Ambrose was employed by Davies and his wife Carol Parsons on what was once Zimbabwe’s biggest poultry farm. Carol’s grandfather, Jack Parsons, founded Colcom after acquiring the farm in 1953.
Ambrose left his employment in 2014 and returned in April 2019 with documents from Umguza Rural District Council granting him ownership of the farm. Davies and his wife challenged their attempted eviction.
At the height of the wrangle in 2019, Chief Nhlanhlayamangwe Ndiweni of Ntabazinduna castigated the attempts to evict Davies, stating: “This eviction does not have any high moral ethos or political ideology attached to it at all, but has everything to do with corruption and basic thuggery.”
Ndiweni went on to appeal for harsher Western sanctions on President Emmerson Mnangagwa’s regime as a measure to compel the reversal of the unpopular eviction.
Moyo said the MRP’s intervention was prompted by their desire to restore sanity and territorial integrity which had been eroded by the politicised land reform programme.

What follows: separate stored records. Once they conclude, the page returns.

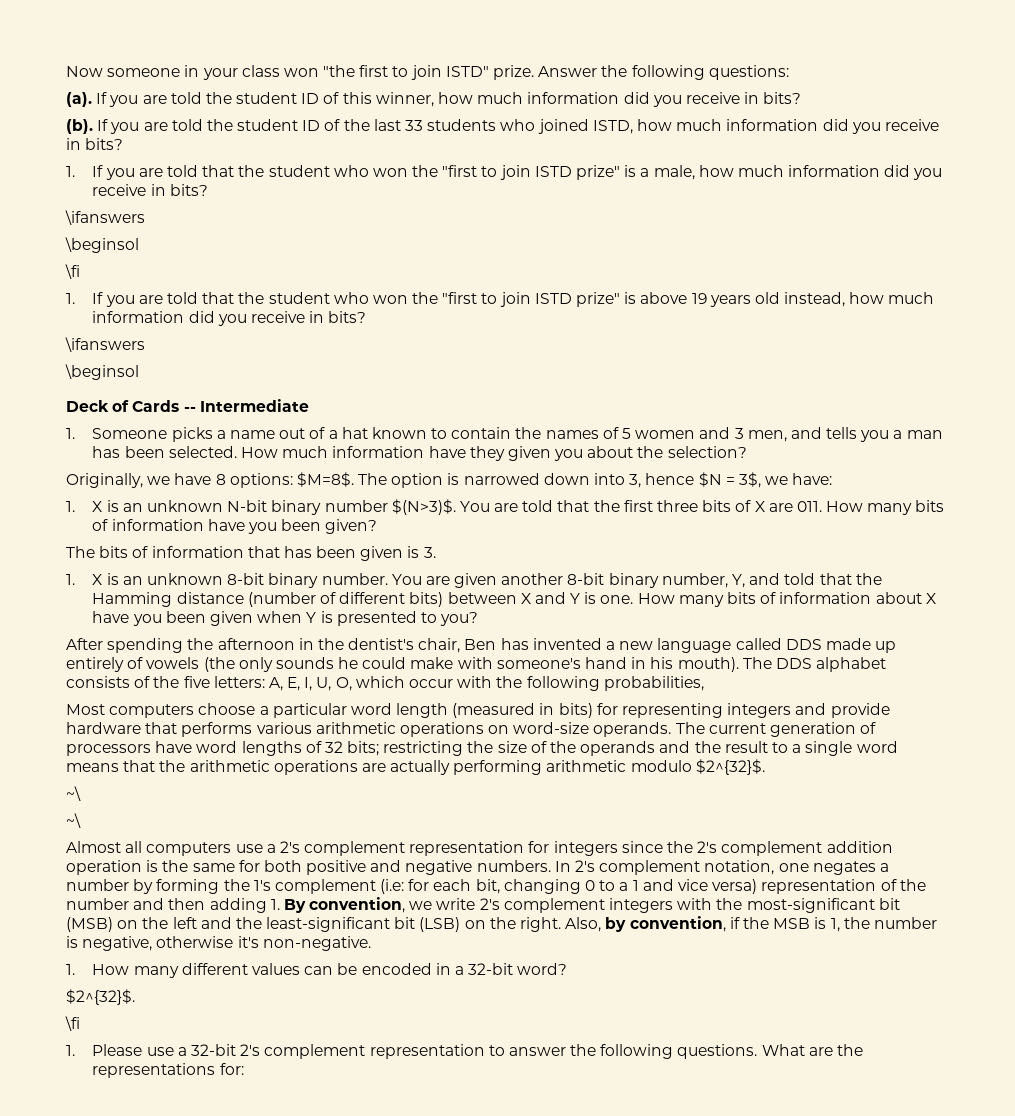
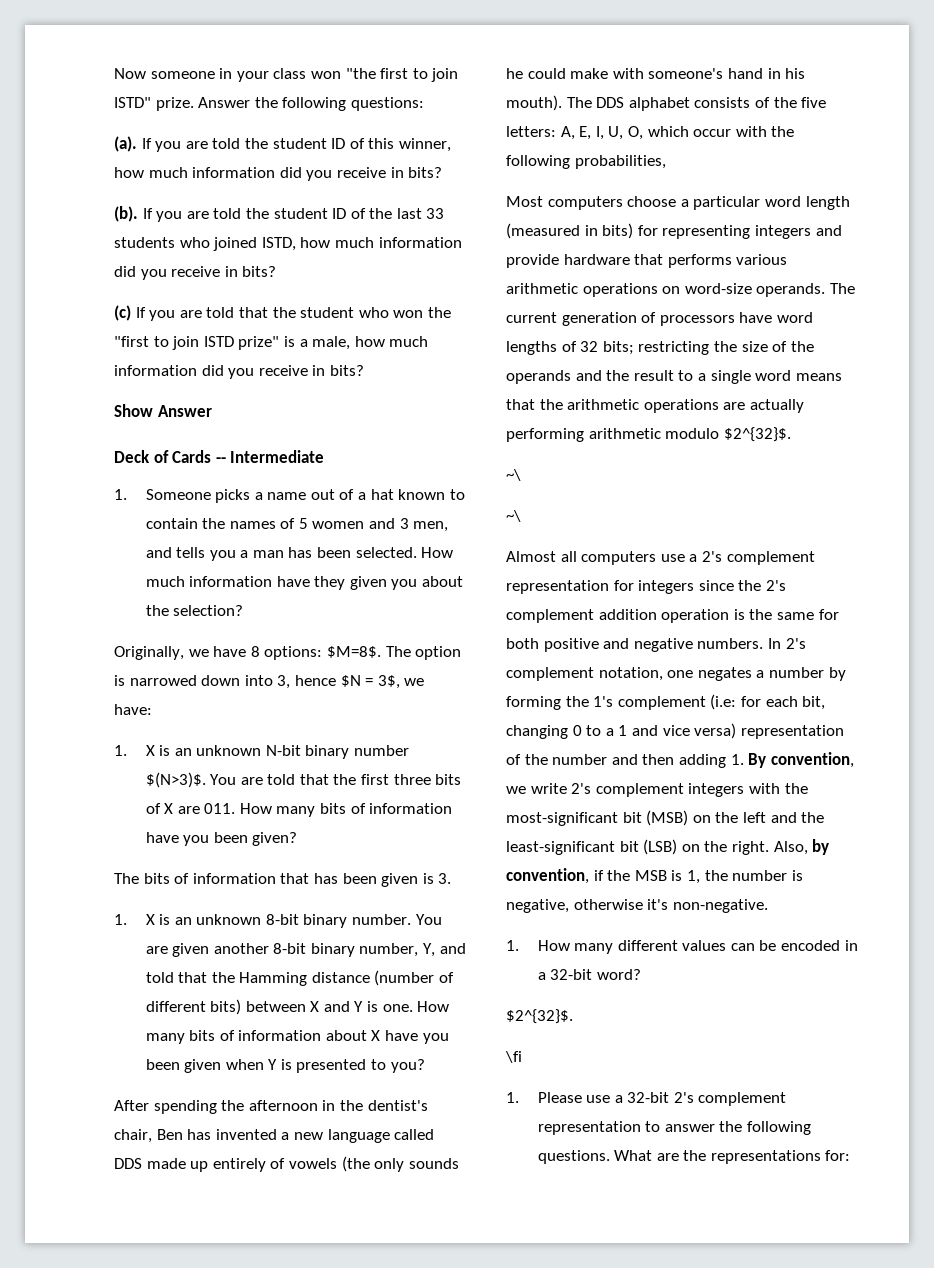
- 1. If you are told that the student who won the "first to join ISTD prize" is a male, how much information did you receive in bits?
- \ifanswers
- \beginsol
- \fi
- 1. If you are told that the student who won the "first to join ISTD prize" is above 19 years old instead, how much information did you receive in bits?
- \ifanswers
- \beginsol
+ (c) If you are told that the student who won the "first to join ISTD prize" is a male, how much information did you receive in bits?
+ Show Answer

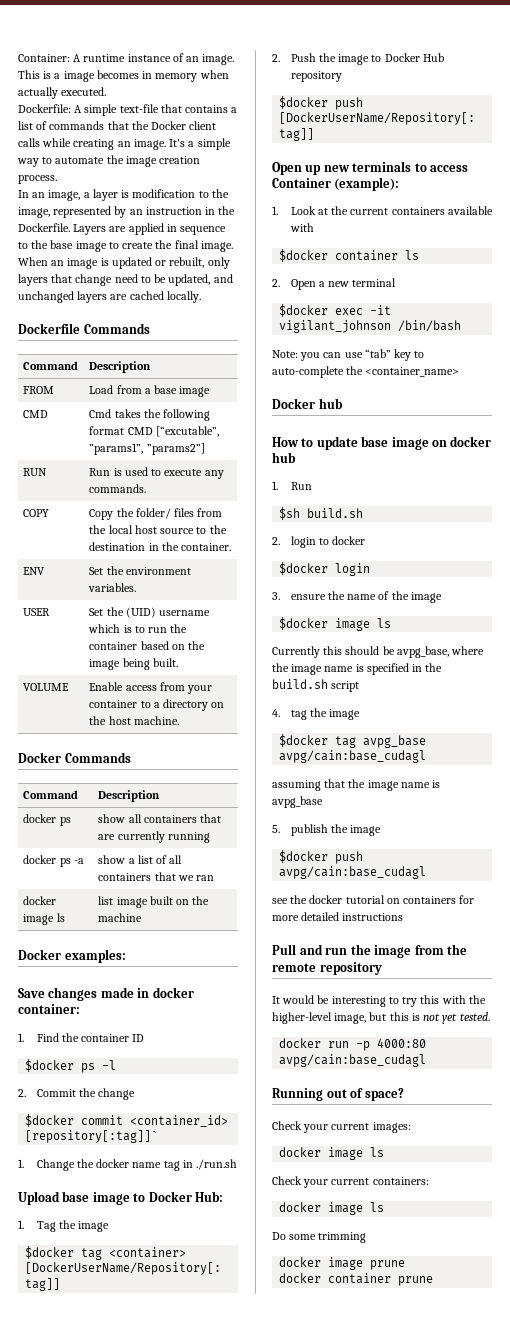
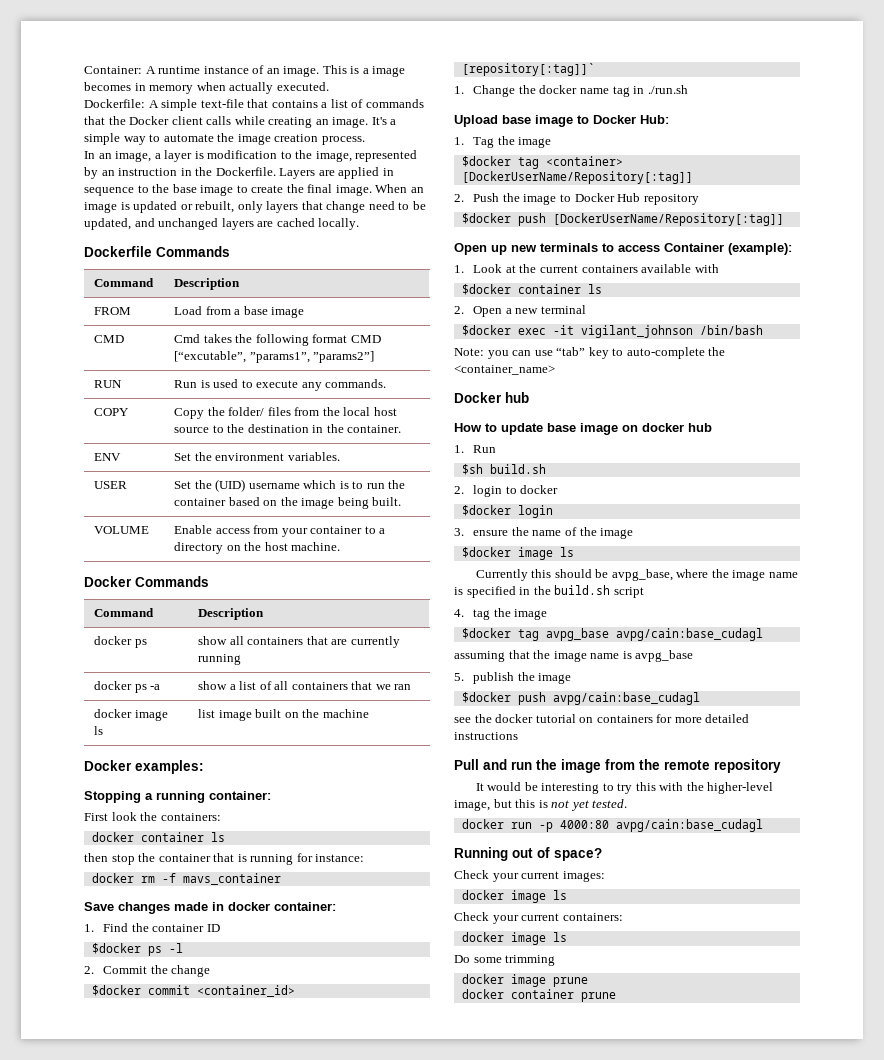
+ Stopping a running container:
+ First look the containers:
+ docker container ls
+ then stop the container that is running for instance:
+ docker rm -f mavs_container

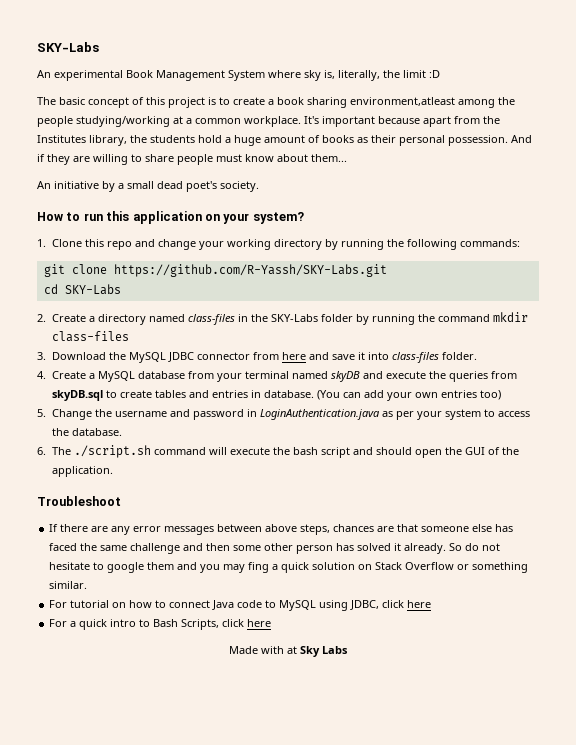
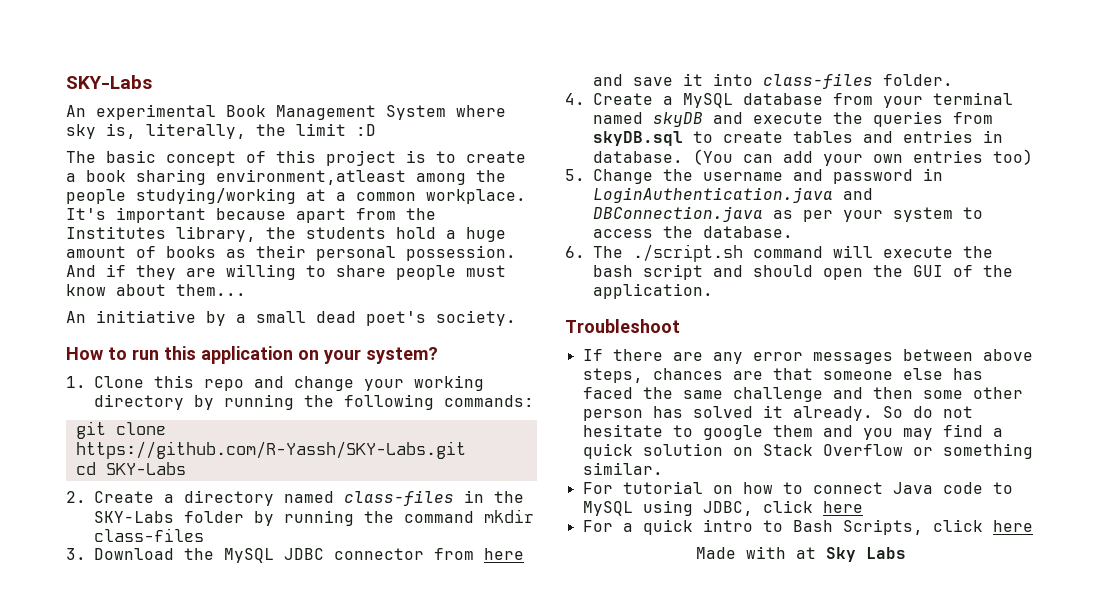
- 5. Change the username and password in LoginAuthentication.java as per your system to access the database.
+ 5. Change the username and password in LoginAuthentication.java and DBConnection.java as per your system to access the database.
- So do not hesitate to google them and you may fing a quick solution on Stack Overflow or something similar.
+ So do not hesitate to google them and you may find a quick solution on Stack Overflow or something similar.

“We are intervening to say we are now there to restore sanity to our territories and on the other hand you will observe that the Zimbabwe constitution and Traditional Leaders Act clearly states the custodians of the land are the chiefs, kraal heads, and the village headmen,” Moyo said.
“It is so disappointing that Zanu PF always wants to politicise the land issue and in this case wants to give the land to its member. As MRP we say no to that.”
The Davies family played a pivotal role in the preservation of the Ndebele culture. With the permission of the late Chief Khayisa Ndiweni, they built Chief’s Lodge on the top of Ntabazinduna Hill, a famous historical site that is important in Ndebele culture.
“The Davies family agreed with late Chief Khayisa Ndiweni and the current Chief Nhlanhlayamangwe Ndiweni to modify Ntabazinduna lodge so that it becomes a tourist attraction centre. Ntabazinduna has some serious cultural significance, more than 120 of King Lobhengula’s chiefs died in those mountains fighting against the settler invasion in 1893,” Moyo added.